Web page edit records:
[Start of Attachment]

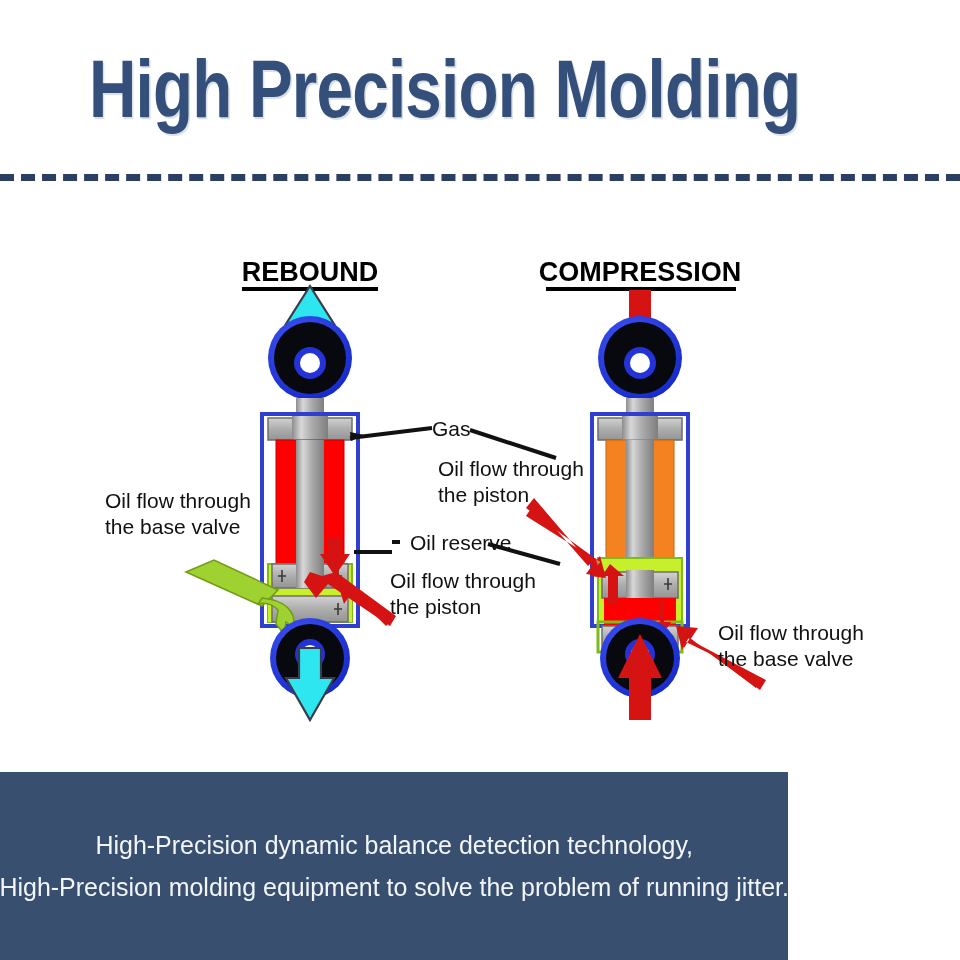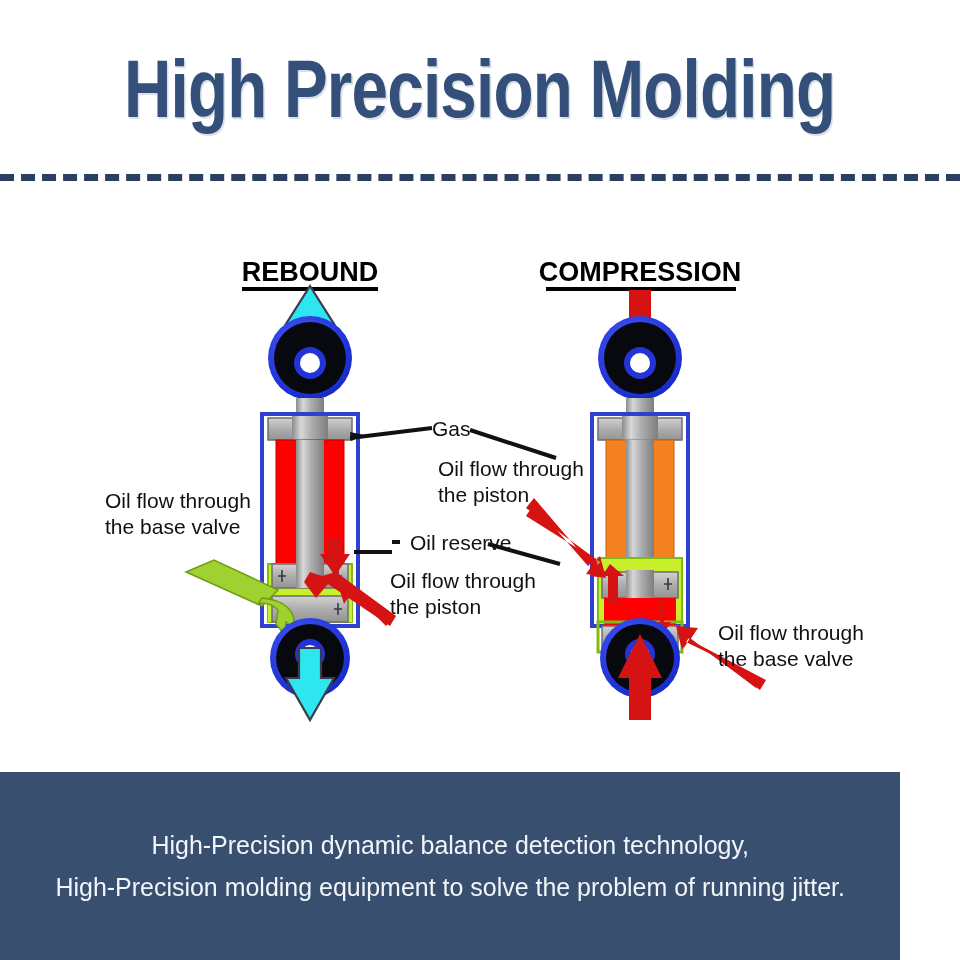--- a/index.html
+++ b/index.html
@@ -8,21 +8,21 @@
     background:#ffffff;
     font-family:"Liberation Sans", sans-serif;
     overflow:hidden;
     position:relative;
   }
   .page{position:relative;width:960px;height:960px;background:#fff;}
 
   
   .header{
     position:absolute;left:0;top:0;width:960px;height:172px;
-    display:flex;align-items:center;justify-content:center;
+    display:flex;align-items:center;justify-content:flex-start;
   }
   .title{
     font-family:"Liberation Sans", sans-serif;
     font-weight:bold;
     font-size:82px;
     line-height:1;
     color:#34507A;
     letter-spacing:-1px;
     transform:scaleX(0.80);
     transform-origin:center;
@@ -37,21 +37,21 @@
 
   
   .diagram{
     position:absolute;left:0;top:186px;width:780px;height:586px;
     background:#ffffff;
   }
   .dg{position:absolute;left:0;top:0;width:960px;height:586px;}
 
   
   .footer{
-    position:absolute;left:0;top:772px;width:900px;height:188px;
+    position:absolute;left:0;top:772px;width:788px;height:188px;
     background:#384F6F;
     display:flex;flex-direction:column;
     align-items:center;justify-content:center;
     box-sizing:border-box;padding:0 30px;
   }
   .footer .cap-line{
     color:#F2F5F9;
     font-family:"Liberation Sans", sans-serif;
     font-size:26px;
     line-height:1.62;

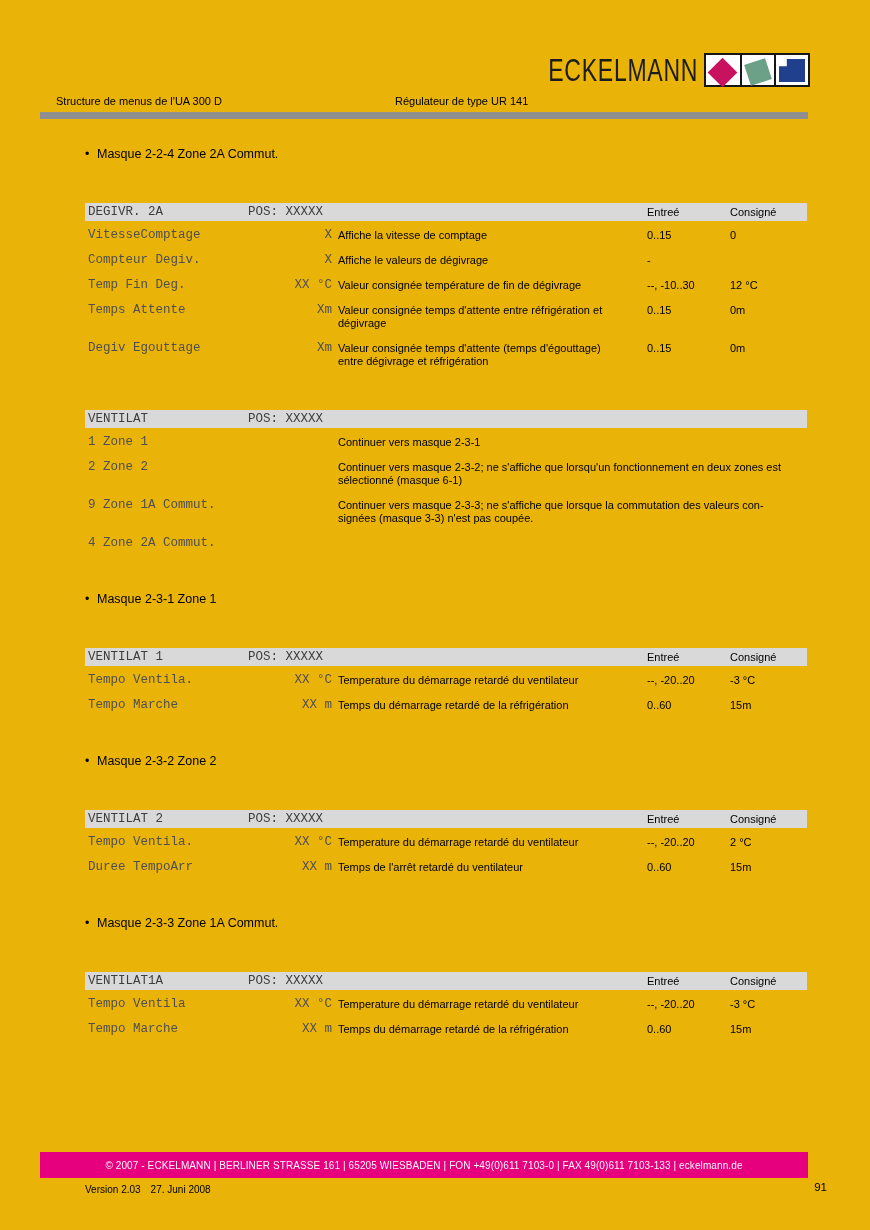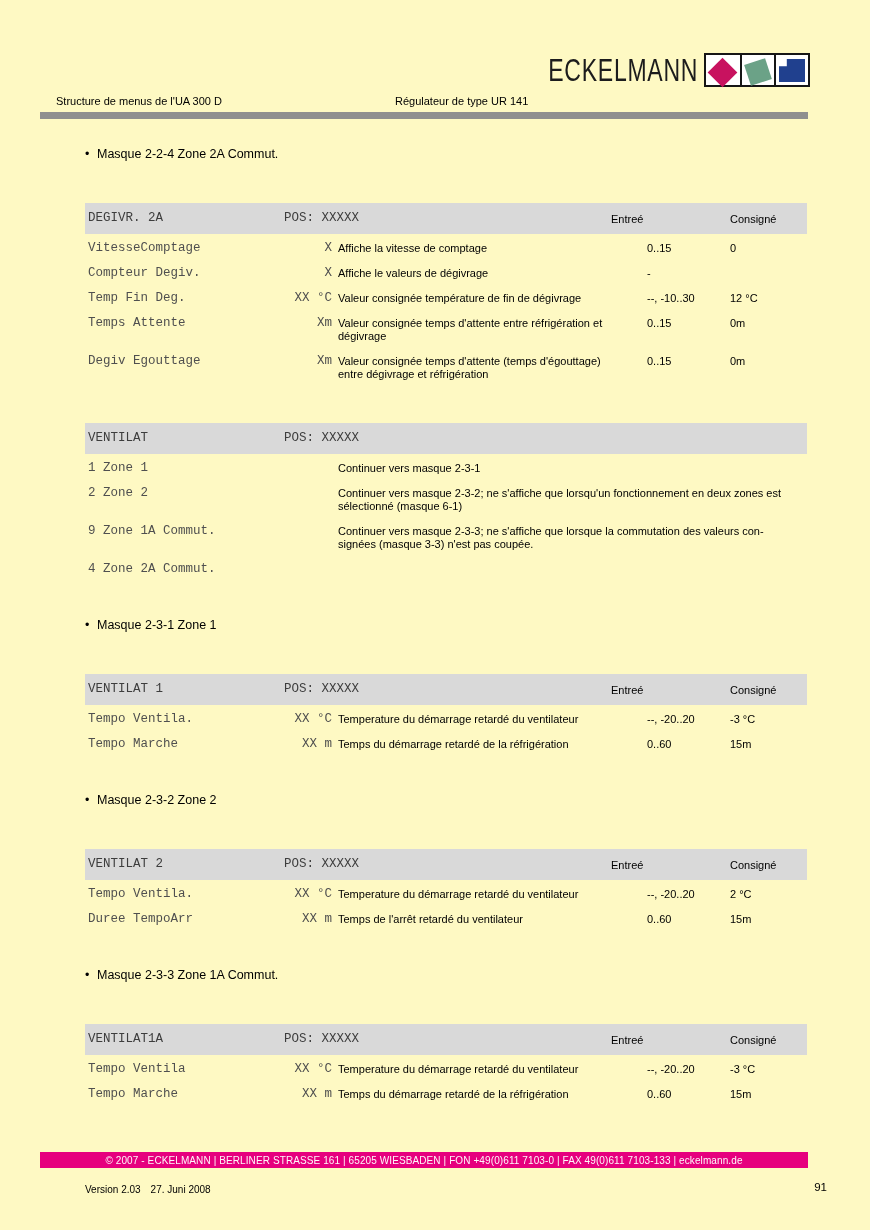--- a/index.html
+++ b/index.html
@@ -7,21 +7,21 @@
     --logo-magenta:#c8125f;
     --logo-green:#6ba287;
     --logo-blue:#20408e;
     --table-header-gray:#d9d9d9;
     --rule-gray:#8f8f8f;
     --mono-ink:#4f4f4f;
   }
   *{margin:0;padding:0;box-sizing:border-box;}
   html,body{background:#e9e9e9;}
   .page{
-    position:relative;width:870px;height:1230px;background:#fef9c3;
+    position:relative;width:870px;height:1230px;background:#eab308;
     font-family:"Liberation Sans",sans-serif;color:#000;overflow:hidden;
     margin:0 auto;
   }
   
   .logo{position:absolute;top:53px;right:60px;display:flex;align-items:center;}
   .logo-text{
     display:inline-block;font-size:32px;font-weight:400;color:#1c1c1c;
     transform:scaleX(.72);transform-origin:right center;letter-spacing:1px;
     line-height:34px;
   }
@@ -37,37 +37,37 @@
   .hdr-center{position:absolute;left:395px;top:95px;font-size:11px;line-height:13px;}
   .hdr-rule{position:absolute;left:40px;top:112px;width:768px;height:7px;background:var(--rule-gray);}
   
   .content{position:absolute;left:85px;top:147px;width:722px;}
   .sec{margin-bottom:42px;}
   .sec-title{font-size:12.5px;line-height:14px;color:#000;margin-bottom:42px;}
   .sec-title::before{content:"\2022";display:inline-block;width:12px;}
   .ptable{width:722px;}
   .thead{
     display:grid;grid-template-columns:163px 84px 1fr 83px 77px;
-    align-items:center;background:var(--table-header-gray);height:31px;gap:36px;
+    align-items:center;background:var(--table-header-gray);height:18px;
   }
   .mono{font-family:"Liberation Mono","DejaVu Sans Mono",monospace;font-size:12.5px;color:var(--mono-ink);line-height:13px;}
   .thead .mono{color:#3d3d3d;}
   .thead .tname{padding-left:3px;}
   .chead{font-size:11px;color:#000;}
   .tbody{padding-top:8px;}
   .prow{display:grid;grid-template-columns:163px 84px 1fr 83px 77px;margin-bottom:12px;}
   .mrow{display:grid;grid-template-columns:247px 1fr;margin-bottom:12px;}
   .prow:last-child,.mrow:last-child{margin-bottom:0;}
   .pname{padding-left:3px;}
   .pval{text-align:right;}
   .pdesc{padding-left:6px;font-size:11px;line-height:13px;color:#000;white-space:pre-line;}
   .pent,.pcon{font-size:11px;line-height:13px;color:#000;}
   
   .footer-bar{
-    position:absolute;left:40px;top:1152px;width:768px;height:16px;
+    position:absolute;left:40px;top:1152px;width:768px;height:26px;
     background:var(--brand-magenta);display:flex;align-items:center;justify-content:center;
   }
   .footer-bar span{font-size:10px;color:rgba(255,255,255,.96);letter-spacing:.1px;}
   .version{position:absolute;left:85px;top:1184px;font-size:10px;line-height:12px;}
   .version .date{margin-left:10px;}
   .pagenum{position:absolute;right:43px;top:1180px;font-size:11.5px;line-height:14px;}
 </style>
 </head>
 <body>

[End of Attachment]

Task details: Look above for the line with "-37,21 +37,21 @@", then print it and each line after it down to and including the line with "--rule-gray:#8f8f8f;". Leave out the pictures and keep the wording exact.

Answer space:
@@ -37,21 +37,21 @@
 
   
   .diagram{
     position:absolute;left:0;top:186px;width:780px;height:586px;
     background:#ffffff;
   }
   .dg{position:absolute;left:0;top:0;width:960px;height:586px;}
 
   
   .footer{
-    position:absolute;left:0;top:772px;width:900px;height:188px;
+    position:absolute;left:0;top:772px;width:788px;height:188px;
     background:#384F6F;
     display:flex;flex-direction:column;
     align-items:center;justify-content:center;
     box-sizing:border-box;padding:0 30px;
   }
   .footer .cap-line{
     color:#F2F5F9;
     font-family:"Liberation Sans", sans-serif;
     font-size:26px;
     line-height:1.62;

--- a/index.html
+++ b/index.html
@@ -7,21 +7,21 @@
     --logo-magenta:#c8125f;
     --logo-green:#6ba287;
     --logo-blue:#20408e;
     --table-header-gray:#d9d9d9;
     --rule-gray:#8f8f8f;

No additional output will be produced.